Airport officials in Las Vegas were startled when they discovered a dead cougar in a passenger's luggage. The man carrying the corpse reportedly lawfully hunted the animal, sparing everyone involved a bizarre day in court.
On Dec. 26, a traveler was stopped at the McCarran International Airport in Las Vegas after a Transportation Security Administration (TSA) agent found that he had a dead cougar stored in his luggage, the Las Vegas Review-Journal reports.
TSA agents held the man, whose name has not been disclosed, as they worked to determine whether he had legally obtained the animal carcass. The traveler pointed to an official Utah State Fish and Game tag on the cougar, indicating that he had received state sanction to kill the big cat.
"It is not a crime to transport game that is legal to possess via airlines," McCarran airport spokesperson Melissa Nunnery said. "However, airlines reserve the right to tell passengers they do not want to transport certain items."
The traveler ultimately was required to ship his game to his destination, likely sparing fellow plane passengers from flying with a macabre souvenir.
Nevada Division of Wildlife spokesperson Doug Nielsen said that his organization would not involve itself in the matter given that the traveler appeared to have hunted the cougar lawfully.
"As long as that's a legally harvested animal, we don't have any problem with them passing through Nevada," Nielsen said.
In August 2015, several prominent airlines banned travelers from transporting big-game trophies such as buffalo, elephants, lions or rhinos. The policy was prompted by international outrage over a Minnesota-based dentist hunting and killing a beloved lion in Africa, according to USA Today.

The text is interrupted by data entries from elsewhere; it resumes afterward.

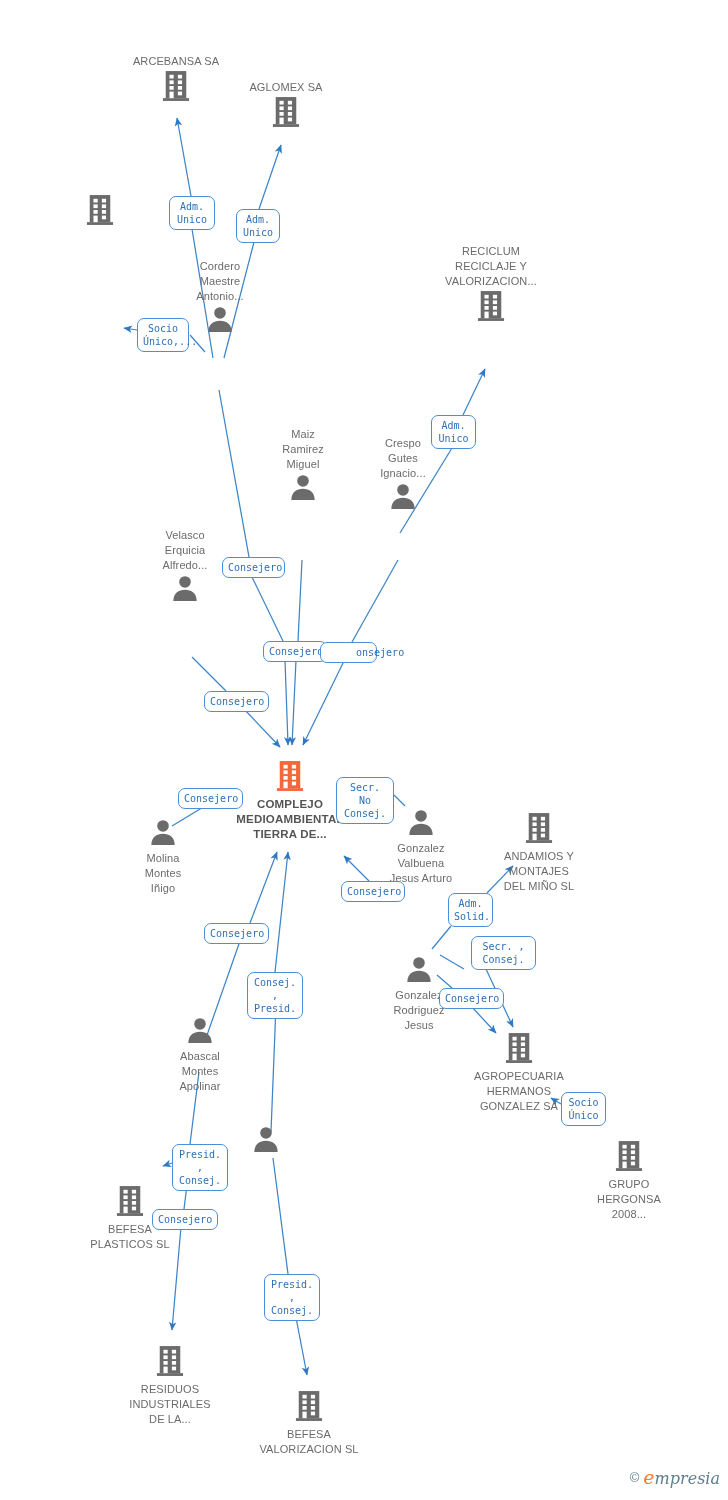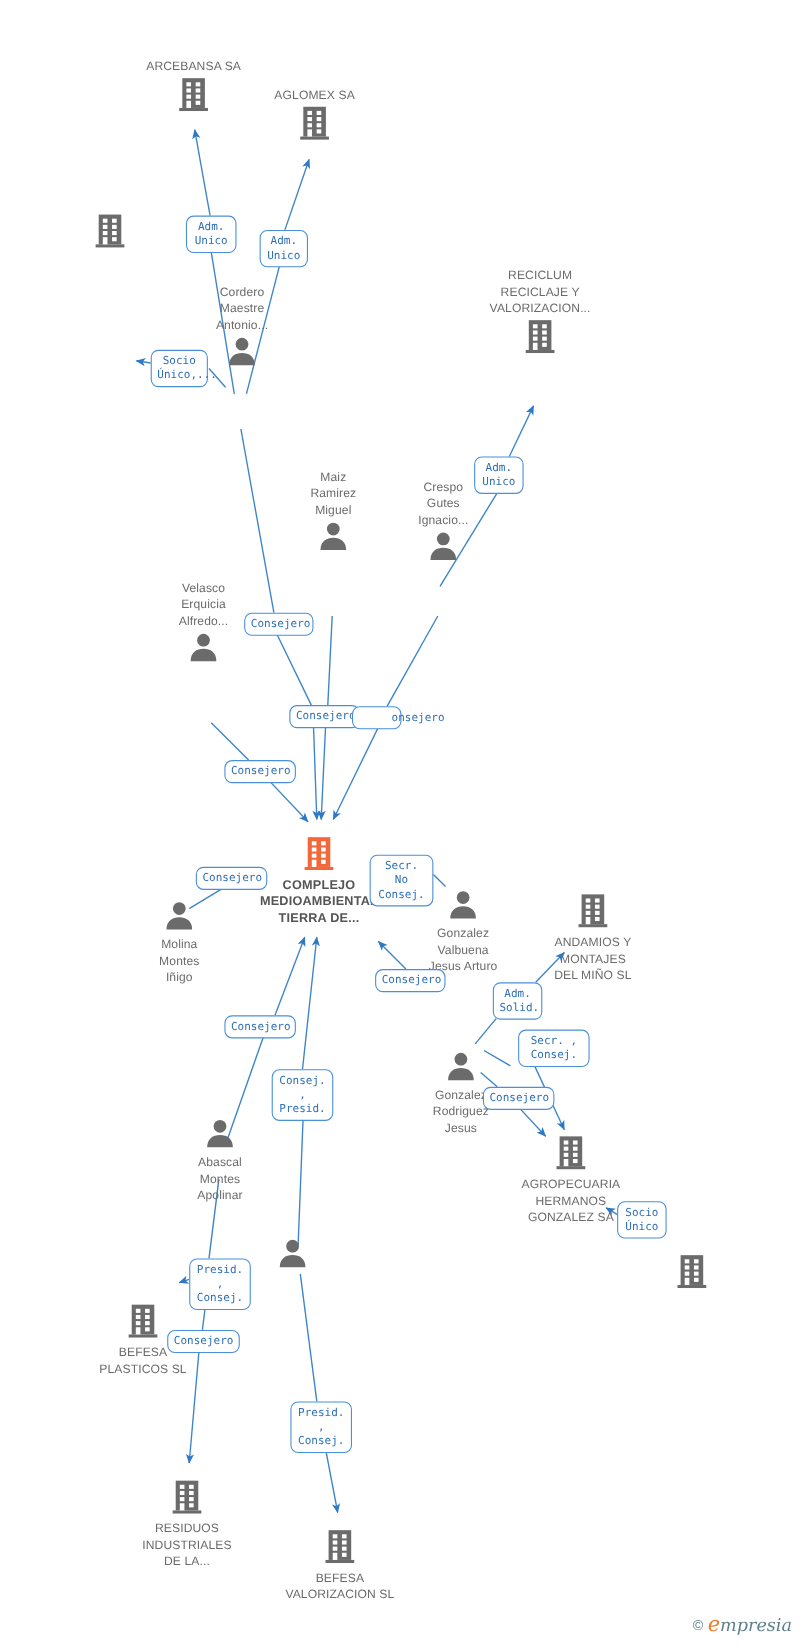--- a/index.html
+++ b/index.html
@@ -419,7 +419,7 @@
 Unico</div>
       <div class="rel" style="left: 222px; top: 557px; width: 63px; min-height: 18px;">Consejero</div>
       <div class="rel" style="left: 263px; top: 641px; width: 64px; min-height: 19px;">Consejero</div>
-      <div class="rel" style="left: 320px; top: 642px; width: 45px; min-height: 19px; padding-left: 35px;">onsejero</div>
+      <div class="rel" style="left: 320px; top: 642px; width: 57px; min-height: 19px; padding-left: 35px;">onsejero</div>
       <div class="rel" style="left: 204px; top: 691px; width: 65px; min-height: 18px;">Consejero</div>
       <div class="rel" style="left: 178px; top: 788px; width: 65px; min-height: 18px;">Consejero</div>
       <div class="rel" style="left: 336px; top: 777px; width: 58px; min-height: 33px;">Secr. No

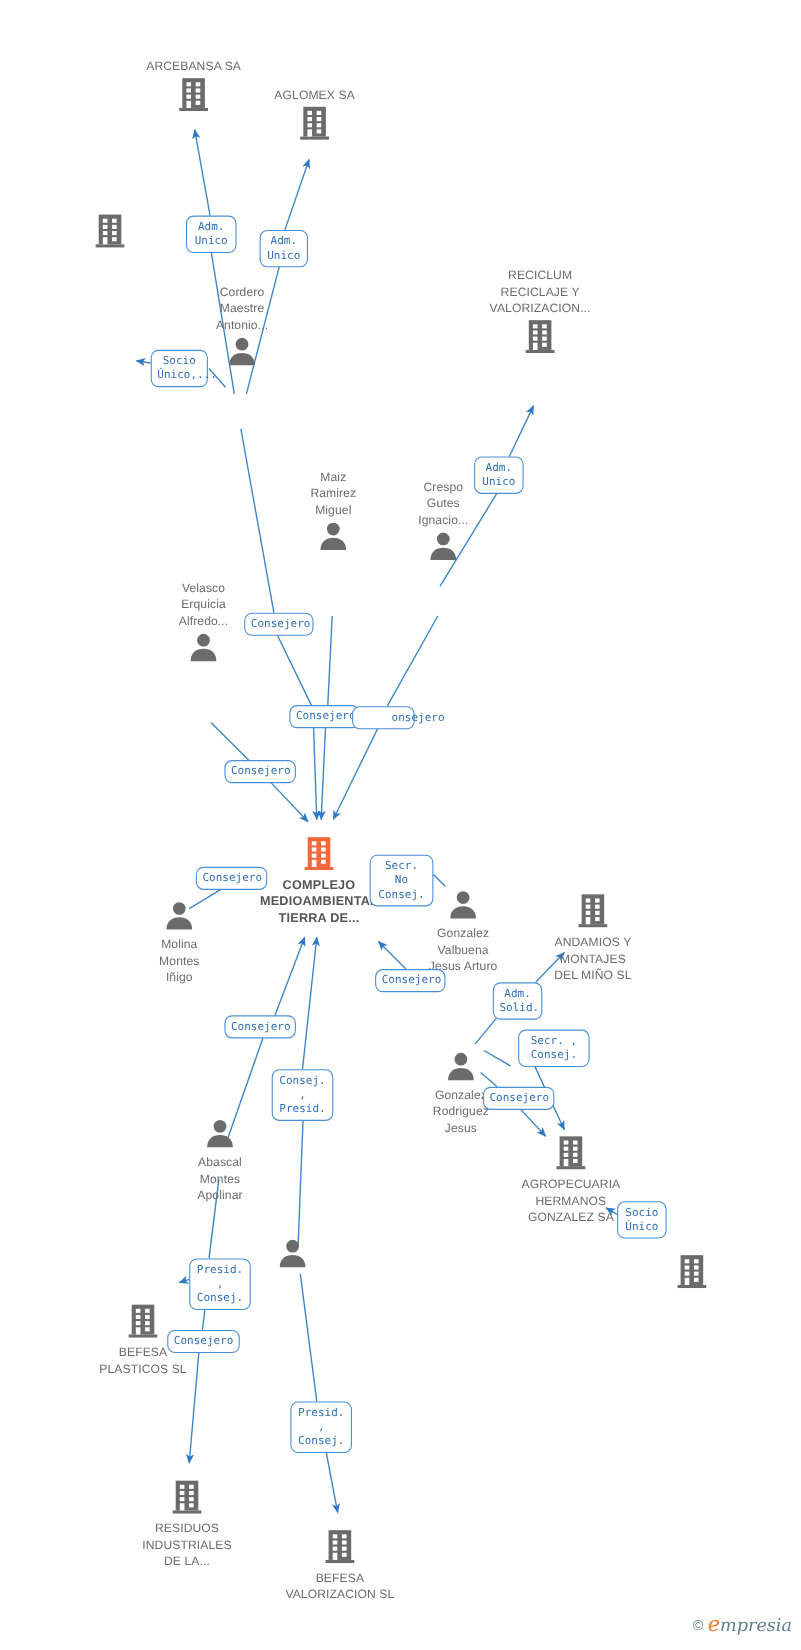--- a/index.html
+++ b/index.html
@@ -336,6 +336,9 @@
               <rect x="17" y="23" width="4.5" height="4"></rect>
             </g>
           </svg></span>
+        <span class="cap">GRUPO
+HERGONSA
+2008...</span>
       </div>
       <div class="node person below" style="left: 200px; top: 1016px;">
         <span class="glyph"><svg width="28" height="28" viewBox="0 0 30 30" xmlns="http://www.w3.org/2000/svg">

The airline policies did not extend to cougars. Meanwhile, other recent luggage stowaways at U.S. airports carried a legal price.
On May 2, traveler Kurtis Law was detained after arriving in the U.S. from a trip to Vietnam when airport officials discovered nearly 100 exotic birds stowed in his luggage. The vast majority Law's cargo perished during the flight, Vice reports.

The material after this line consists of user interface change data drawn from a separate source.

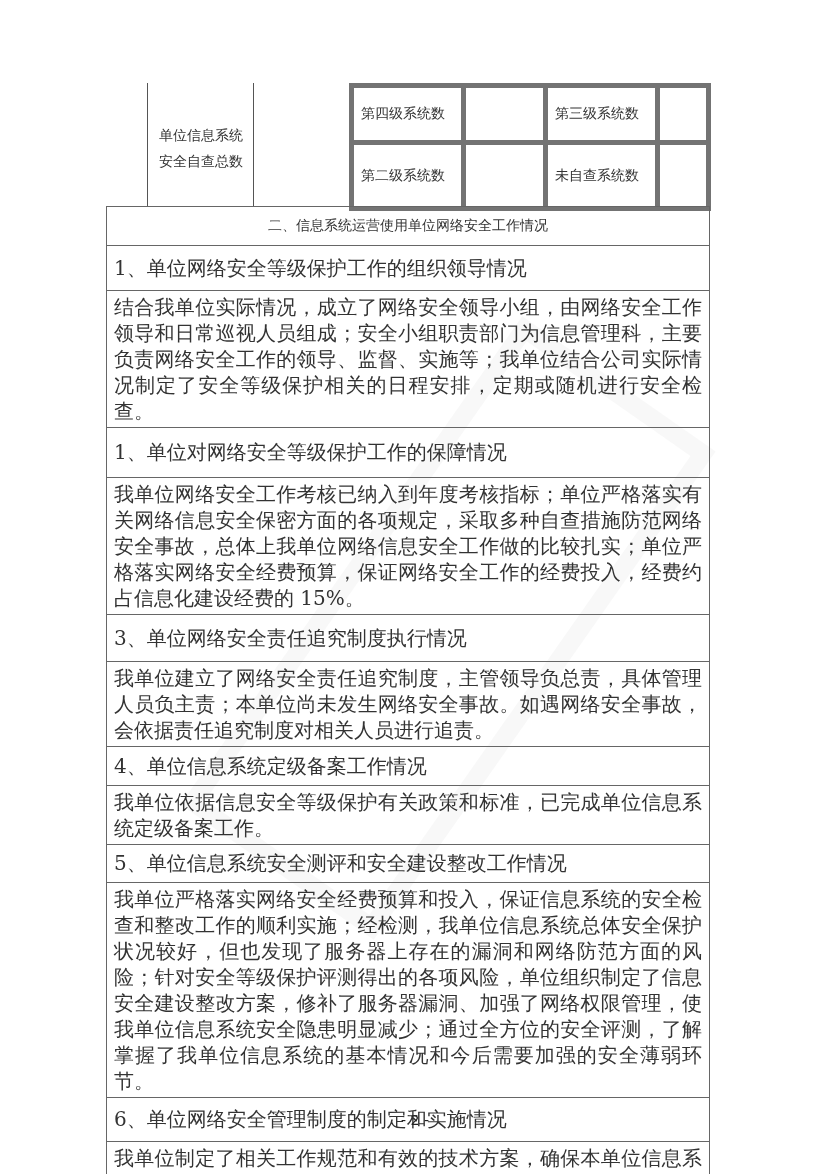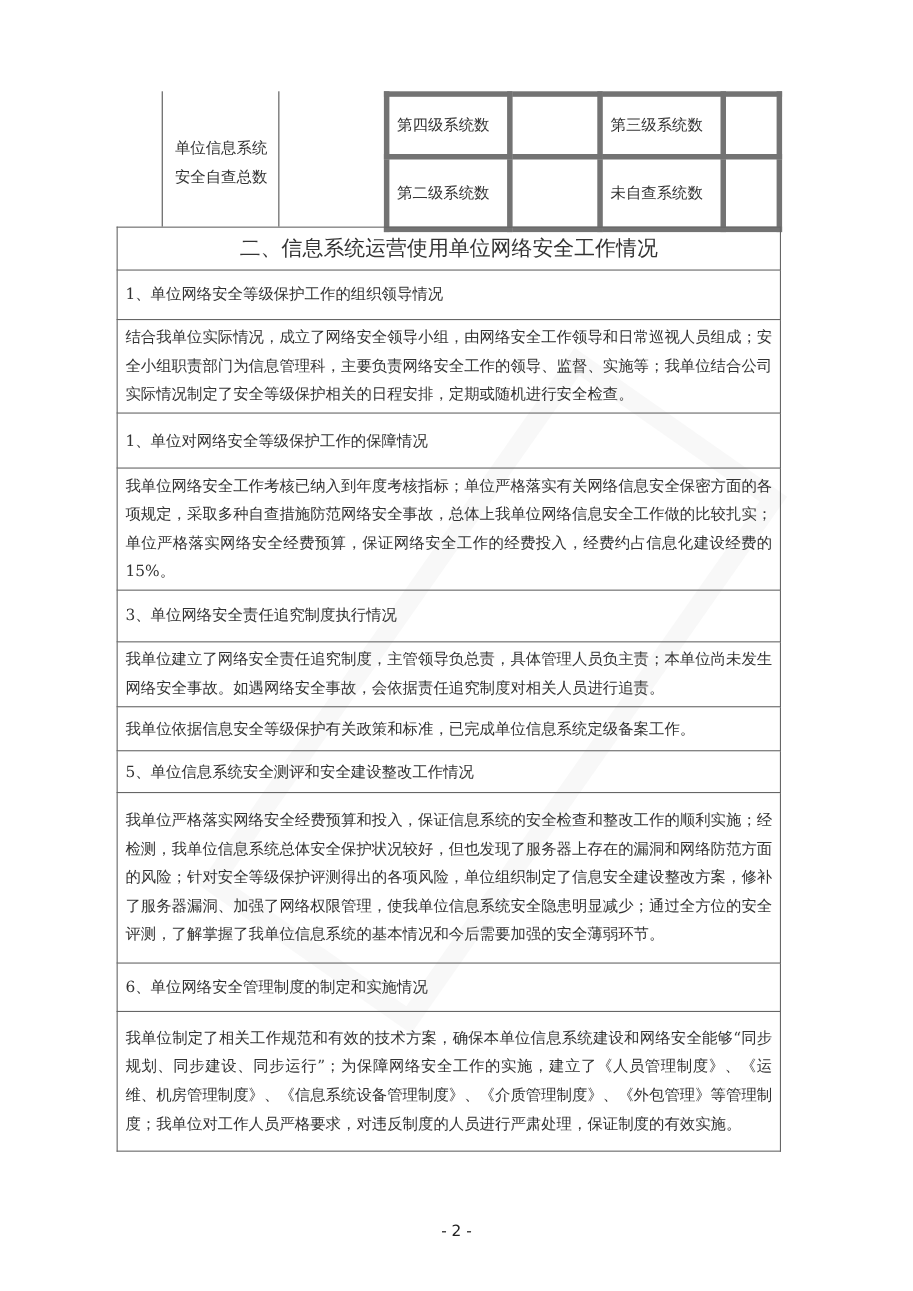--- a/index.html
+++ b/index.html
@@ -38,7 +38,7 @@
     border: 1px solid #666; font-size: 14px; color: #333;
     padding: 0 7px; vertical-align: middle;
   }
-  .main td.sec { text-align: center; font-family: "DejaVu Sans", "Liberation Sans", sans-serif; font-size: 19px; height: 38px; }
+  .main td.sec { text-align: center; font-family: "DejaVu Sans", "Liberation Sans", sans-serif; font-size: 14px; height: 38px; }
   .main td.head { height: 44px; }
   .main td.body { line-height: 26px; padding-top: 3px; padding-bottom: 3px; text-align: justify; }
   .pageno {

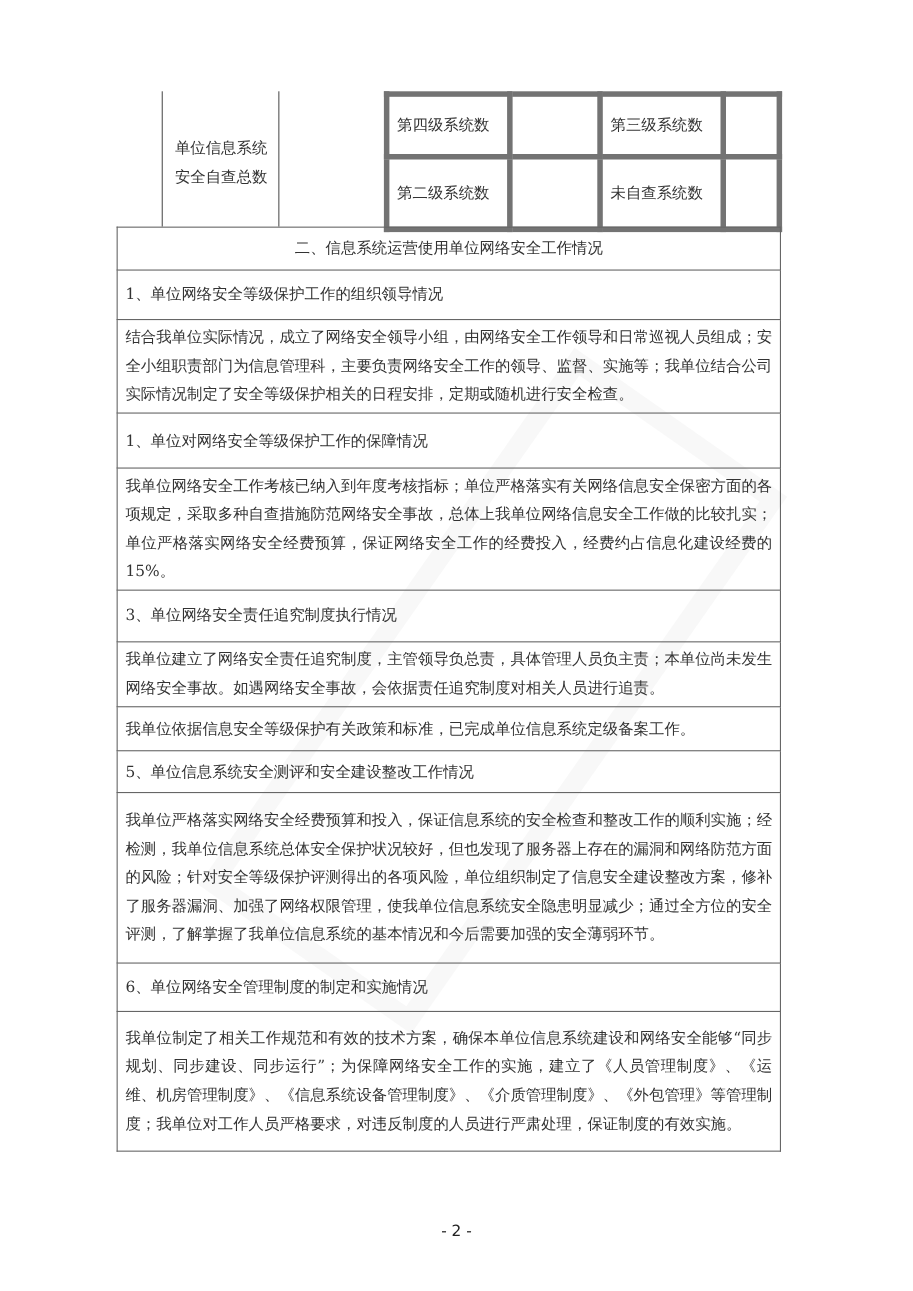--- a/index.html
+++ b/index.html
@@ -35,7 +35,7 @@
     border-collapse: collapse; table-layout: fixed;
   }
   .main td {
-    border: 1px solid #666; font-size: 14px; color: #333;
+    border: 1px solid #666; font-size: 20px; color: #333;
     padding: 0 7px; vertical-align: middle;
   }
   .main td.sec { text-align: center; font-family: "DejaVu Sans", "Liberation Sans", sans-serif; font-size: 14px; height: 38px; }

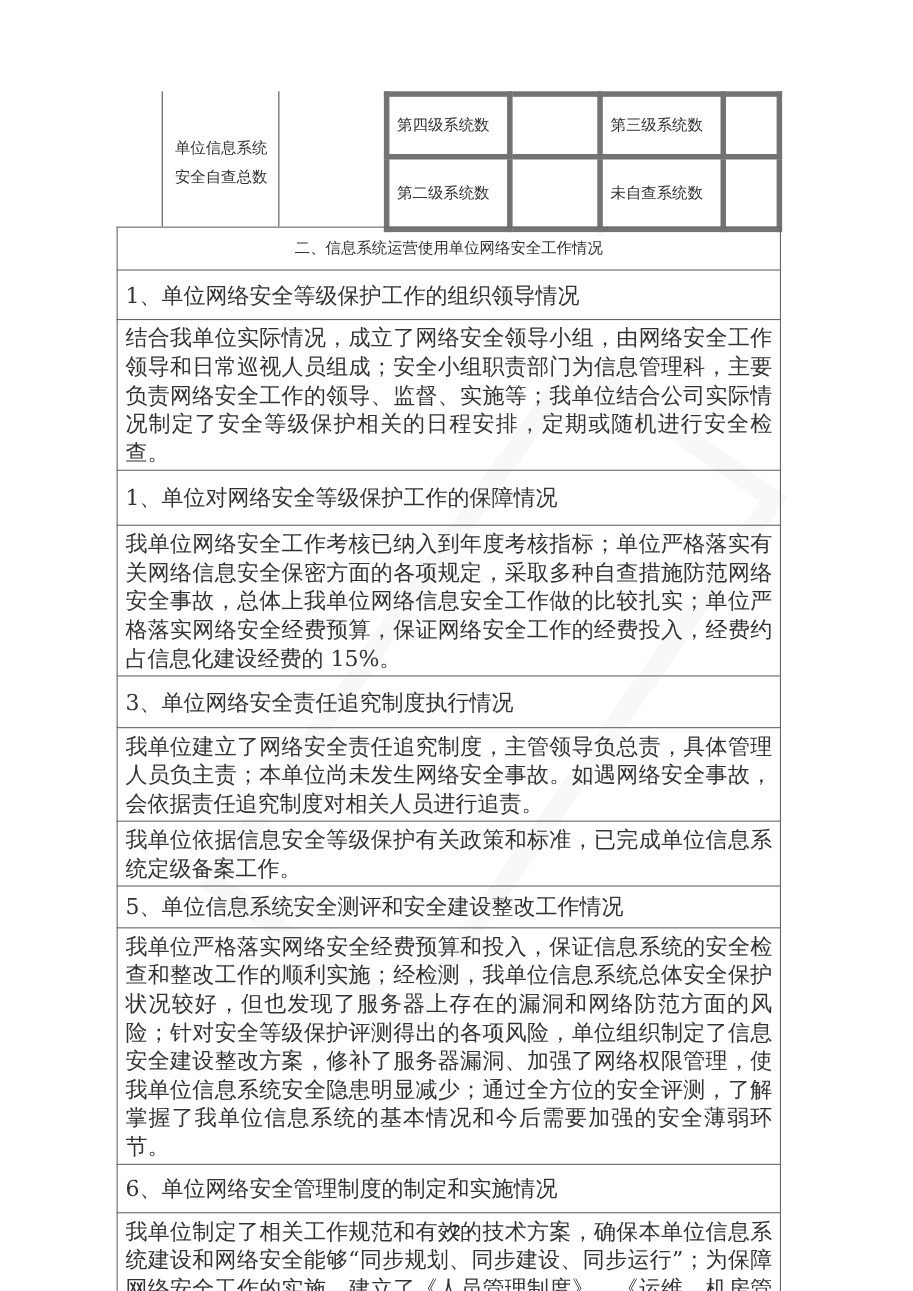--- a/index.html
+++ b/index.html
@@ -101,6 +101,9 @@
         <td class="body" style="height:46px;">我单位建立了网络安全责任追究制度，主管领导负总责，具体管理人员负主责；本单位尚未发生网络安全事故。如遇网络安全事故，会依据责任追究制度对相关人员进行追责。</td>
       </tr>
   <tr>
+        <td class="head" style="height:38px;">4、单位信息系统定级备案工作情况</td>
+      </tr>
+  <tr>
         <td class="body" style="height:33px;">我单位依据信息安全等级保护有关政策和标准，已完成单位信息系统定级备案工作。</td>
       </tr>
   <tr>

"The birds were placed in Law's suitcases in a way that allowed each bird little or no movement," the Department of Justice said in a statement at the time. "All but eight of the 93 birds ultimately died as a result of the smuggling."
Law was charged with felony smuggling and could face up to 20 years in prison if convicted. While hunters in the U.S. can usually smoothly transport their game after complying with rules, trafficking exotic animals from overseas can carry stiff penalties.
Between 2005 and 2014, U.S. ports of entry intercepted roughly 55,000 living animals brought in by smugglers.